There are a few challenges that I see. There is space debris which I’m very interested in, particularly the responsibility that the satellite industry has in terms of the amount of space debris that is currently known about. When the new LEO satellites are launched I think the effects of collisions could actually take out a whole generation, a whole network of satellites very quickly. You only have to watch the film Gravity to realise how realistic that could be, and it may have been Hollywood but it really could happen. There is also a concern about interference and the efficiency of these networks.

The other issue that I see with these new satellite constellations is the use of frequency. Regulation of how space is used and also of frequencies is very important, globally. We are currently looking at this closely at ETL. We are now seeing increased requirements for our equipment to handle signals up to four GHz and, as we move into Q and V-bands, there seems to be no stopping this increase because we’re so bandwidth hungry. The challenge is to be able to achieve the same performance. I think people want reduction in cost but, as we as we get more equipment and more switching with these budget networks, we will also see some real performance issues in RF as well in terms of return loss, flatness, and various other issues.

So but I assume that these are technical challenges you’re trying to solve at the moment with your R&D activity?

Correct. There are technical challenges, and we are at the end of the chain, because people are asking us to handle higher frequencies. However, there seems to be very little governance as to who is who is using these frequencies and how they are being applied.

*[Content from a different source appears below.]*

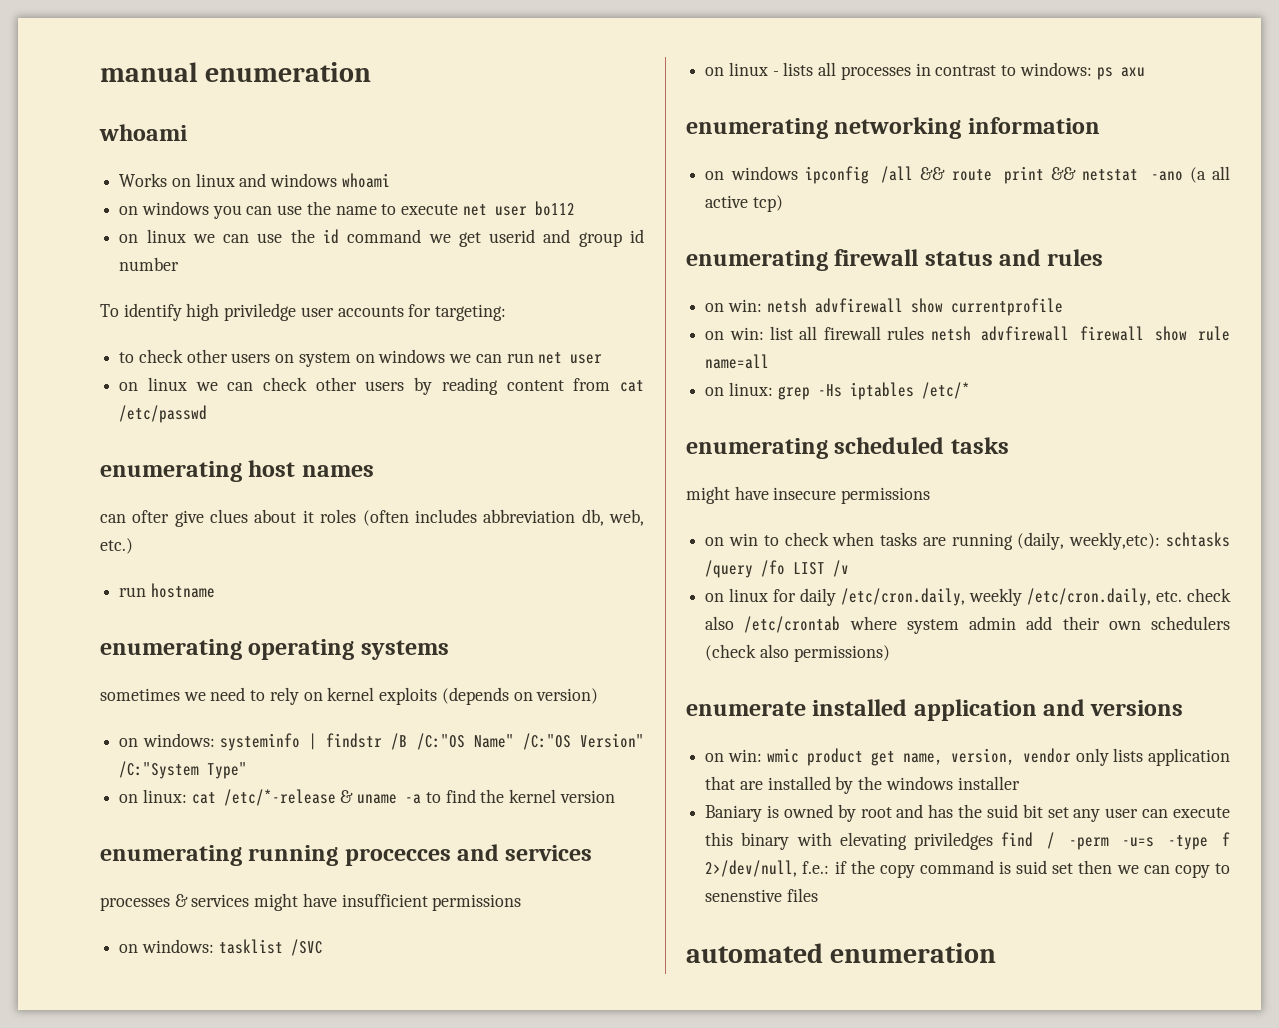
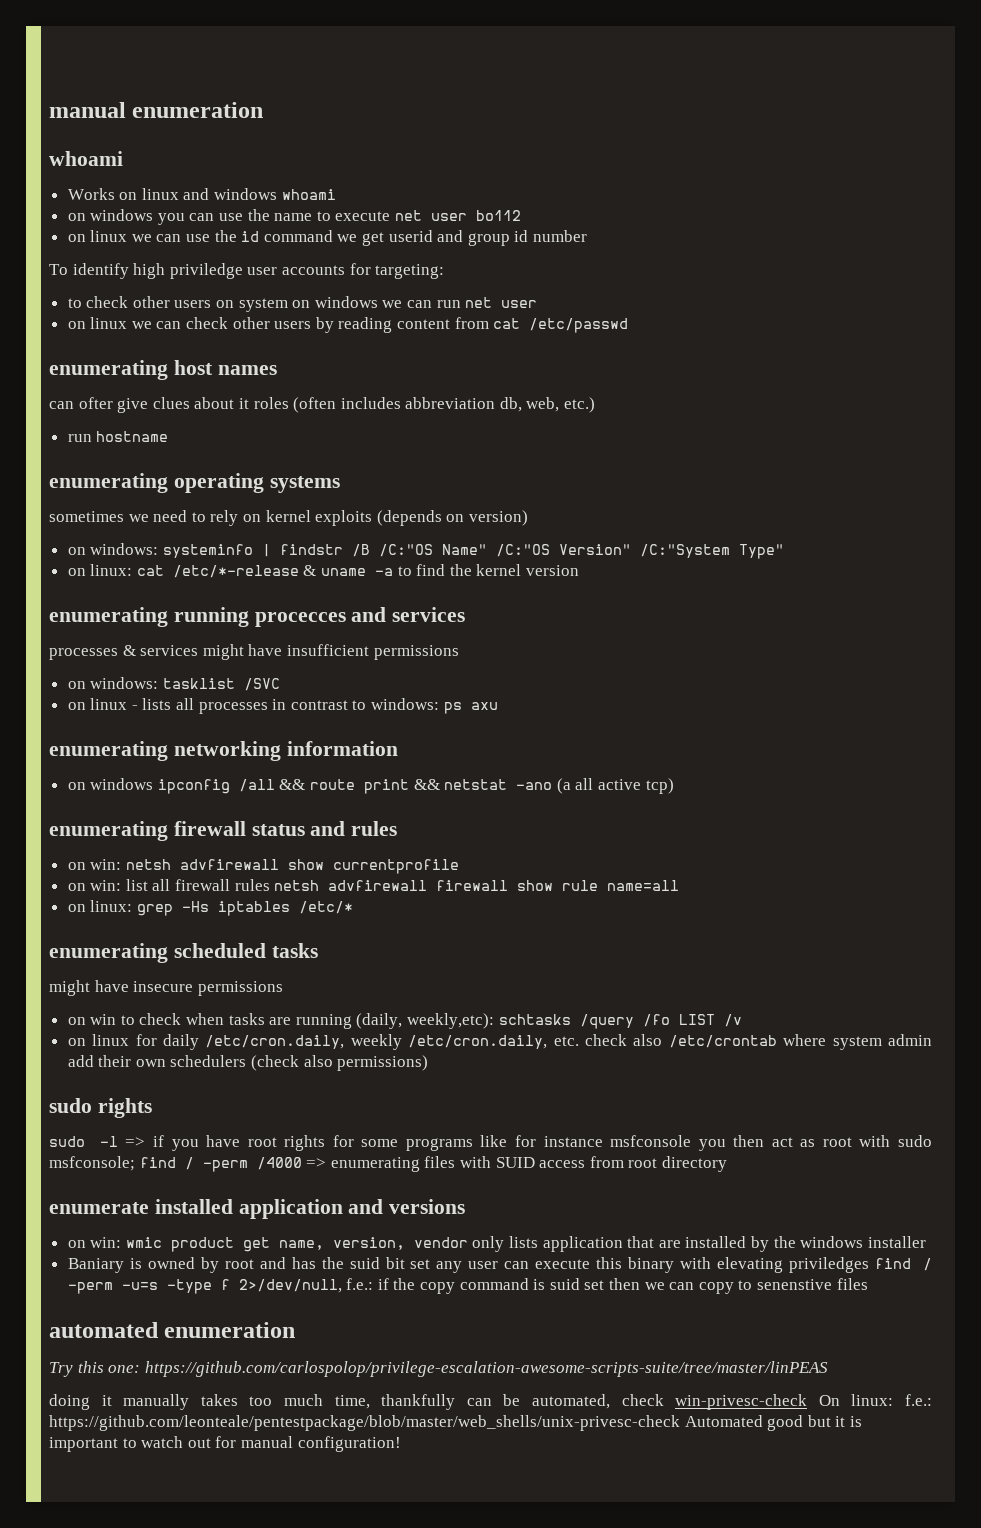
(890, 653) none -> [49,1098,152,1118] [49,1135,933,1151] [49,1156,727,1172] // sudo rights // sudo -l => if you have root rights for some programs like for instance msfconsole you then act as root with sudo msfconsole; find / -perm /4000 => enumerating files with SUID access from root directory
(997, 953) none -> [49,1361,828,1377] [49,1394,933,1410] [49,1415,862,1431] [49,1436,401,1452] // Try this one: https://github.com/carlospolop/privilege-escalation-awesome-scripts-suite/tree/master/linPEAS // doing it manually takes too much time, thankfully can be automated, check win-privesc-check On linux: f.e.: https://github.com/leonteale/pentestpackage/blob/master/web_shells/unix-privesc-check Automated good but it is important to watch out for manual configuration!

Isn’t it regulated via the ITU and by a regulator for each country?


Yes. The use of frequencies is certainly regulated by the ITU, but permission must also be granted in every single country as well. So the use of frequencies is not just a global thing, it is also a national thing. When you design a piece of equipment, which allows us to see a Eutelsat or SES satellite, for example, and the downlink is at 3.2 gigahertz, then there are two issues. The first is will the equipment receive it? And the second is whether that frequency is allowed in that particular country? So, you know, the two really go hand-in-hand.

As you’re fully UK based company, I can’t avoid this. What will happen after end of October with your global market with your European connections? How does Brexit affect you?

Like satellite, ETL Systems is a truly global company and we have many different nationalities working for us. We will continue to be a global company. 90% of the equipment that we make in the UK is exported and that will continue. I don’t see why a different relationship with the European Union will affect us in any way at all. The EU still requires the best satellite equipment as much as we require some of the best German cars in the world. Again, I use the word a harmony because this will be what develops between us once the politicians have stopped fighting for their own slice of the cake.

How big is the European market percentage wise for you?

At the moment it’s smaller than normal, because Europe is a quite a mature market. I have been very lucky to have visited most of the teleports in the European region and they themselves are going through this paradigm shift that I mentioned before, where they’re moving from video-based teleports to data-based teleports. There remains an oversupply of bandwidth and I think there hasn’t been the growth within the European region that we’ve seen in other areas of the world.

We try to be well-informed about where the industry is going. We are lucky in the sense that we work with some of the world’s best system integrators, dish manufacturers and ground equipment designers so we don’t work in isolation. At the moment, because we haven’t seen the LEO satellites working commercially, we don’t yet know what the ground segment will look like. We’ve had recent conversations about the next generation of antennas, whether they will be flat panel or parabolic, but we don’t yet know what the future will look like.

What we do know is that ETL’s technology is ready to deal with the change, or potential changes, that may happen. I am pleased to say that we are prepared.

SpaceWatch.Global thanks Andrew Bond of ETL Systems for the interview.